As McDonagh tries to put words to his ethereal themes of mortality and remembrance in The Banshees of Inisherin, it winds up reading like an attempt to ground intangible spiritual dilemmas in concrete reasoning and definitive emotional paths. That mostly comes via a last-minute coincidence that feels largely disconnected from its characters. All of which makes the story more didactic and moralizing than the first two acts suggest it’s going to be.
Still, it’s surprisingly appropriate that the film should lose its way while trying to express the inexpressible, and trying to put words to emotions that Colm struggles to express. It’s hard to know how to talk about the lingering fear of how we’ll be remembered by the future once we’ve become the past. And until it strays off course, it remains a nuanced expression of this idea in the present, causing its characters to curdle and contort as they begin to believe they’re running out of time.

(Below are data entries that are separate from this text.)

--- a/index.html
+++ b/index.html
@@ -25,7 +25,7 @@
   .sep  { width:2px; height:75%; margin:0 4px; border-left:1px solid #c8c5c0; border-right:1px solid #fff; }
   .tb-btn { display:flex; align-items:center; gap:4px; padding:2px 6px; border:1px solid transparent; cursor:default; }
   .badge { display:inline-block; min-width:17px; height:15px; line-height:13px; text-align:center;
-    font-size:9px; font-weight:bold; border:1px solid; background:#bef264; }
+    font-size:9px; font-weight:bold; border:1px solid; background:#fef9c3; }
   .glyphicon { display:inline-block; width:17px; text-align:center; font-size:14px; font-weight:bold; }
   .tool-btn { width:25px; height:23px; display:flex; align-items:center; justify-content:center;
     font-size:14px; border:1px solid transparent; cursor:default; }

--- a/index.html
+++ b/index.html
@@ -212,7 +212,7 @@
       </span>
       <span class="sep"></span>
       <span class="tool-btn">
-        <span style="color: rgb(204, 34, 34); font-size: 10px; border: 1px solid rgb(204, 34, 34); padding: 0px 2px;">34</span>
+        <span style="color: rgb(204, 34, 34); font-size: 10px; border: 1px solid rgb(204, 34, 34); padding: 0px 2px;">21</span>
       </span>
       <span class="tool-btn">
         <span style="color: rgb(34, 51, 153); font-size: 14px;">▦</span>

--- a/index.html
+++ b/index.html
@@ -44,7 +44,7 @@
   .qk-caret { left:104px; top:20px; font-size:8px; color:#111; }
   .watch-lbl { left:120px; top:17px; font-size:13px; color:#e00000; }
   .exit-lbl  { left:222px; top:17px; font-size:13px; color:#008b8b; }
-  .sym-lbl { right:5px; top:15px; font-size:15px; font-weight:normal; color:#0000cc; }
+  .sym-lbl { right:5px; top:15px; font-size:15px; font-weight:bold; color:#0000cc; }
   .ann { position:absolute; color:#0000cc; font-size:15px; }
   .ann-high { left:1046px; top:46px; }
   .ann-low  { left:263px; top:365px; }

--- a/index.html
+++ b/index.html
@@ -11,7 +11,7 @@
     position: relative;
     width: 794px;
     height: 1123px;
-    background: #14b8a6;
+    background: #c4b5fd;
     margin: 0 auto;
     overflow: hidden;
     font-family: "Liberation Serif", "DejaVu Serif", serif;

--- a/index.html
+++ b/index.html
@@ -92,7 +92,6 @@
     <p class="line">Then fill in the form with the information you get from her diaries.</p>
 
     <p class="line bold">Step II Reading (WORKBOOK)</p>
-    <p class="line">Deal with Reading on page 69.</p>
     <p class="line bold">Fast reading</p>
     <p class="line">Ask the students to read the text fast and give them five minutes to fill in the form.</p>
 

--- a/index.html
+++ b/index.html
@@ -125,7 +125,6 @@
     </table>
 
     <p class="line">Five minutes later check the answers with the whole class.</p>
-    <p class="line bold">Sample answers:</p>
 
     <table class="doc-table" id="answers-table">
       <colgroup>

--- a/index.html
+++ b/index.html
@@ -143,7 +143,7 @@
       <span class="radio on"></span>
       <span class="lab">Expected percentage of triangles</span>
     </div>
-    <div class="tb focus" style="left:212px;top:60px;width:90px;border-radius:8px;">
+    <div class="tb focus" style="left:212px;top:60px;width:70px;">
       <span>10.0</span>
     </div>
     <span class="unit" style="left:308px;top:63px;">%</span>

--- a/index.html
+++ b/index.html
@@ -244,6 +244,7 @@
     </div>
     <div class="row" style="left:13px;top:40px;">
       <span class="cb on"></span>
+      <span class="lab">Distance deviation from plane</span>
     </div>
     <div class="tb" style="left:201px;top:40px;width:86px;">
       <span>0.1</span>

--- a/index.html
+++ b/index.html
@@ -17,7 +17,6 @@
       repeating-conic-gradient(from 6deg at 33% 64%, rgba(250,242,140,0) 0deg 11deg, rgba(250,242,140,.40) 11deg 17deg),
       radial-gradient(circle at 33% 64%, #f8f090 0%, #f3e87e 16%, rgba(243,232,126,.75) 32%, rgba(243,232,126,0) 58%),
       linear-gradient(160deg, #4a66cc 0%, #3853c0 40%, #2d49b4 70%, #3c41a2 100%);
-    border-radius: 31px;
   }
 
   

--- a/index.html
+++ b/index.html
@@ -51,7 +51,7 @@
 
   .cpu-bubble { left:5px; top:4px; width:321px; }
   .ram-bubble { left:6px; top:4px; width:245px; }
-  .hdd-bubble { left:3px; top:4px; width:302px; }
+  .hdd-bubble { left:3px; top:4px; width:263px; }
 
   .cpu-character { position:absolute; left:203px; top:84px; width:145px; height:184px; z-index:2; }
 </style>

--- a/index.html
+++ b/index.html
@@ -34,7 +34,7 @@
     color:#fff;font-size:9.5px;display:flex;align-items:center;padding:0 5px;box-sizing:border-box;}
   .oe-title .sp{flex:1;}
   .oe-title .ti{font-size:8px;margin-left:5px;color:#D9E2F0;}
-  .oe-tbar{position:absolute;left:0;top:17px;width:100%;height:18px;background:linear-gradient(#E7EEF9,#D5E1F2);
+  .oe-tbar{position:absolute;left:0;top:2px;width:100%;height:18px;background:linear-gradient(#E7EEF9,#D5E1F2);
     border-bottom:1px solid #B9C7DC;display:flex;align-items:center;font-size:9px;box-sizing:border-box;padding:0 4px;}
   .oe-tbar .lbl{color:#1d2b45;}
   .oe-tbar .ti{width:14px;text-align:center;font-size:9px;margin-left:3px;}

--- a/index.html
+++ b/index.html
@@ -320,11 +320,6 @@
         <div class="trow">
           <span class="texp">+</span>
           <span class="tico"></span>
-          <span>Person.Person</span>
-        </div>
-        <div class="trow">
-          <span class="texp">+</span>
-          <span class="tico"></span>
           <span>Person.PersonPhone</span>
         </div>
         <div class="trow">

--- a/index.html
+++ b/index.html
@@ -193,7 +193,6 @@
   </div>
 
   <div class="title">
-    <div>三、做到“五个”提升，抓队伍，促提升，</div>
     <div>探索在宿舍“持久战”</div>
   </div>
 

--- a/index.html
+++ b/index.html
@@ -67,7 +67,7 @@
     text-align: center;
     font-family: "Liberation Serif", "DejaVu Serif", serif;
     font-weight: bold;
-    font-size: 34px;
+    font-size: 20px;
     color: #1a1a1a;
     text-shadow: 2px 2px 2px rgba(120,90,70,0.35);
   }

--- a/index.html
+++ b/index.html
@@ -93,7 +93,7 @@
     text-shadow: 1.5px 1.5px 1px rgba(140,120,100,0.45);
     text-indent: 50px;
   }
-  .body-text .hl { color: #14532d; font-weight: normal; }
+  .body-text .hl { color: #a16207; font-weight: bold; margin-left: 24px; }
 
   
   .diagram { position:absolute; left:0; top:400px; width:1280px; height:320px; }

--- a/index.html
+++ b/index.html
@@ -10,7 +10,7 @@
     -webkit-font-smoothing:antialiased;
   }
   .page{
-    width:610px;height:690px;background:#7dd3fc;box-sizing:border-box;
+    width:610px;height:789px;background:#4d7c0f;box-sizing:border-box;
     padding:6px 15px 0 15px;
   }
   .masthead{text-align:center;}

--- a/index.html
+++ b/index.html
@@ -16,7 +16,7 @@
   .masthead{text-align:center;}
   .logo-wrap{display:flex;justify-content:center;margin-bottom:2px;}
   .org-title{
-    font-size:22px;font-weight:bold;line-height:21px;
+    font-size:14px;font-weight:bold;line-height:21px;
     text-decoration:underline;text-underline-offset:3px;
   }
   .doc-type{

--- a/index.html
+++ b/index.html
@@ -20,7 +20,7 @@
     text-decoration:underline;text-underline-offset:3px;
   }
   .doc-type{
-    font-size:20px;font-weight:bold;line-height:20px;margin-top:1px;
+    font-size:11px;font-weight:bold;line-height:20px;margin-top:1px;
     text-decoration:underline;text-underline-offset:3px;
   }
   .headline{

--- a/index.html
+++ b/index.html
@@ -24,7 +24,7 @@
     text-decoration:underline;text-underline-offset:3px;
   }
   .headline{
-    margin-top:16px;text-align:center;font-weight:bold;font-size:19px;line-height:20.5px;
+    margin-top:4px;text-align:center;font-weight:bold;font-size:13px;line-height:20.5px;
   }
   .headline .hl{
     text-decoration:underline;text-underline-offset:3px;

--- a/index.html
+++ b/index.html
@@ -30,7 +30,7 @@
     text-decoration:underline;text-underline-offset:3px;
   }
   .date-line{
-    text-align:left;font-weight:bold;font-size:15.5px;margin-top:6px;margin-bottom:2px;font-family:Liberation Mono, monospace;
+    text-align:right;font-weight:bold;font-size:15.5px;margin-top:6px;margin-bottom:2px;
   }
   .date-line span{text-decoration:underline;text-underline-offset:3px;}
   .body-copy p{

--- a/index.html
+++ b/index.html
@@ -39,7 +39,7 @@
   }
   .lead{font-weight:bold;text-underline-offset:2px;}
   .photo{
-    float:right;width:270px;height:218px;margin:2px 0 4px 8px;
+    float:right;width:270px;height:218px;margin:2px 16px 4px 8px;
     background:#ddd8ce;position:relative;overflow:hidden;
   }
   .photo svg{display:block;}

No one in this film is a wholly good person. Practically everyone is mean or irreverent in some way. What makes it such a riveting watch is their constant search for some semblance of goodness, understanding, or sense in a place and moment where little of those things exist. With its striking tonal balance, rich performances, and layered introspections, The Banshees of Inisherin represents McDonagh at his optimum, creating a complex work that captures the strange spectrum of human emotions experienced at death’s front door.
The Banshees of Inisherin opens in theaters in limited release on Oct. 21, with a national rollout to follow over the next few weeks.